Proof of Giroux's correspondence It is extensively used and cited the following statement due to Giroux:

Given a closed $3$-manifold $M$, there is a $1:1$ correspondence between oriented contact structures on $M$ up to isotopy and open book decompositions of $M$ up to positive stabilization.

Given such a contact structure, the existence of an open book supporting the contact structure is proven, for example, in Giroux's Géométrie de contact: de la dimension trois vers les dimensions supérieures.
I am asking for a complete proof of the uniqueness part of the result. At this point I would be surprised if somebody provided me with a link to a peer-reviewed paper containing a proof of the result (which is funny because this is widely acknowledged as a "theorem" inside and outside the field of contact geometry).
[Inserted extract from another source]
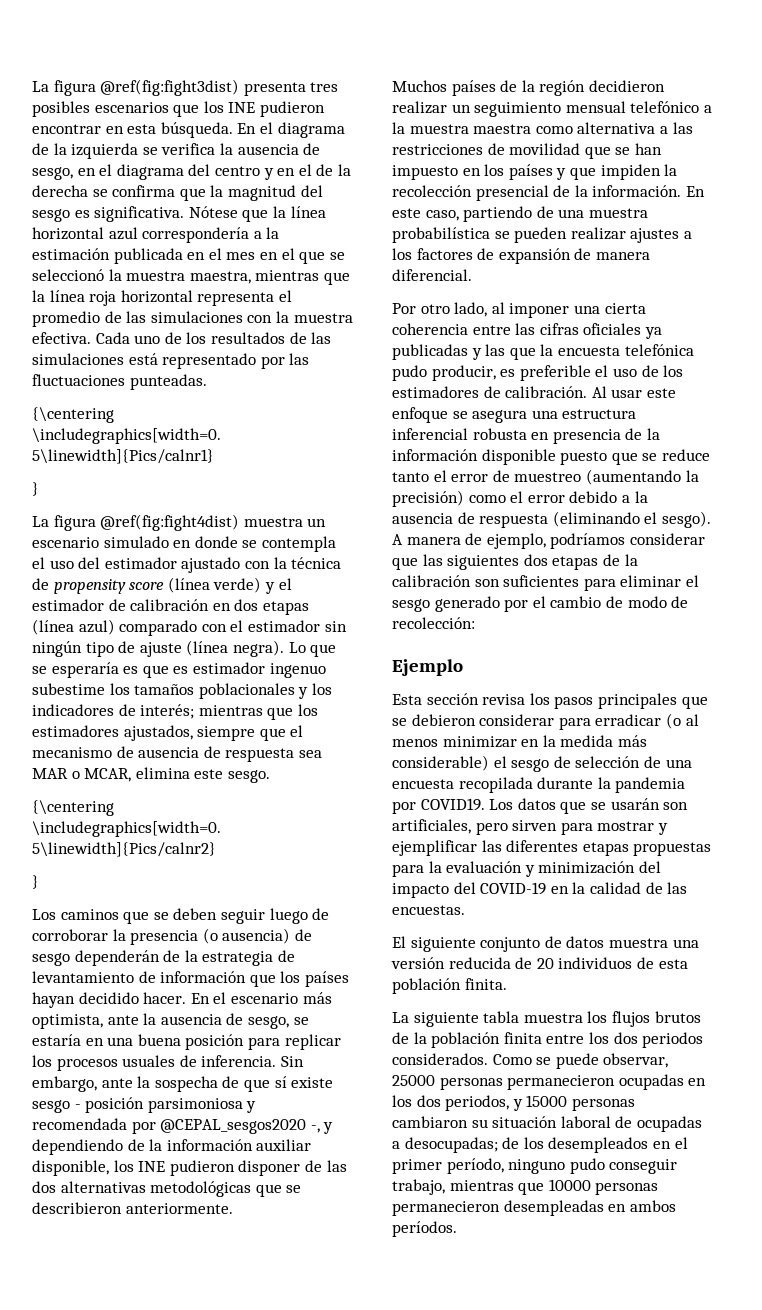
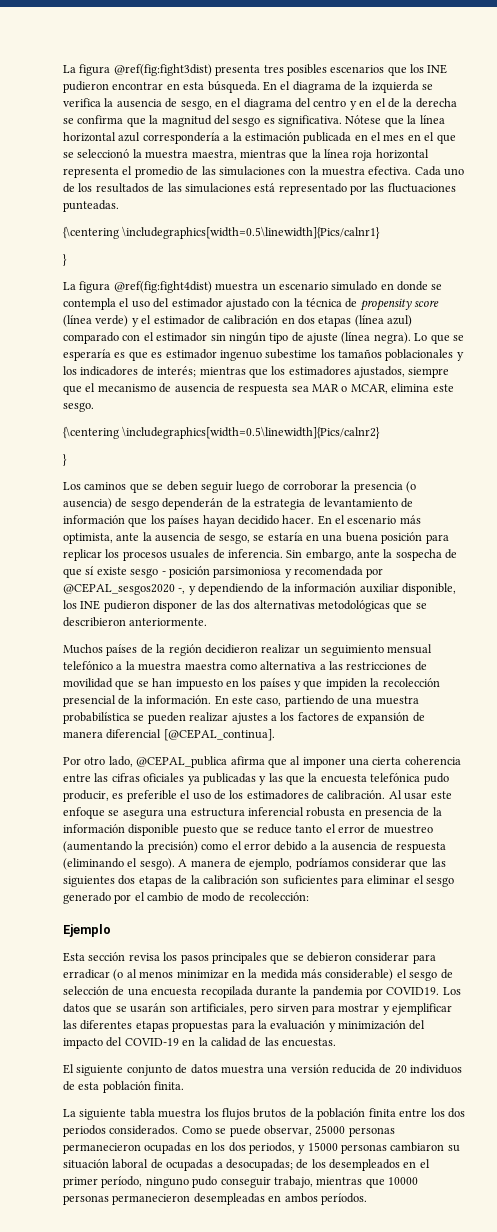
[392,269,472,281] diferencial. -> [106,729,275,741] diferencial [@CEPAL_continua].
(488, 309) none -> [136,756,287,768] @CEPAL_publica afirma que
Usual citations include the above paper (which does not contain a proof of the statement), some book that has been "in preparation" for years or even "transparencies from a seminar"!
So, links to detailed lecture notes or a proof itself will be appreciated. I know for example the existence of these Lectures on open book decompositions and contact structures by J. Etnyre, but they are somehow sketchy to my taste. I am not an expert in the field and I can't complete all the exercises left to the reader or fill in all the gaps in the "sketches of a proof".
 A: This might suffice for you, it is not published and only slightly longer than Etnyre's sketch, but without exercises. This has been shown in the PhD thesis of Noah Daniel Goodman (a student of Etnyre), specifically Theorem 3.4.4: 
Contact Structures and Open Books
A: As far as I know, there is no publicly available written proof of uniqueness. Goodman's thesis pointed out by Chris proves neither uniqueness nor existence. What he did was to provide some of the first steps towards understanding the link between open books and tightness. Before that, he does sketch a proof of the open book theorem but, if I remember correctly, this sketch contains less information than what Giroux wrote in the ICM proceedings. In particular it entirely fails to cite Siebenmann's paper that Giroux cites twice in his uniqueness sketch and is the crucial starting point. This paper has been very hard to find for 30 years, but eventually got published as
Les bissections expliquent le théorème de Reidemeister-Singer: Un retour aux sources
Annales de la Faculté des sciences de Toulouse: Mathématiques, Série 6: Volume 24 (2015) no. 5
I'm almost certainly the mysterious person that Anubhav Mukherjee mentions in his comment, but writing a proof of this theorem is way beyond the scope of a mathoverflow answer, I'm sorry. I could probably answer more specific questions though.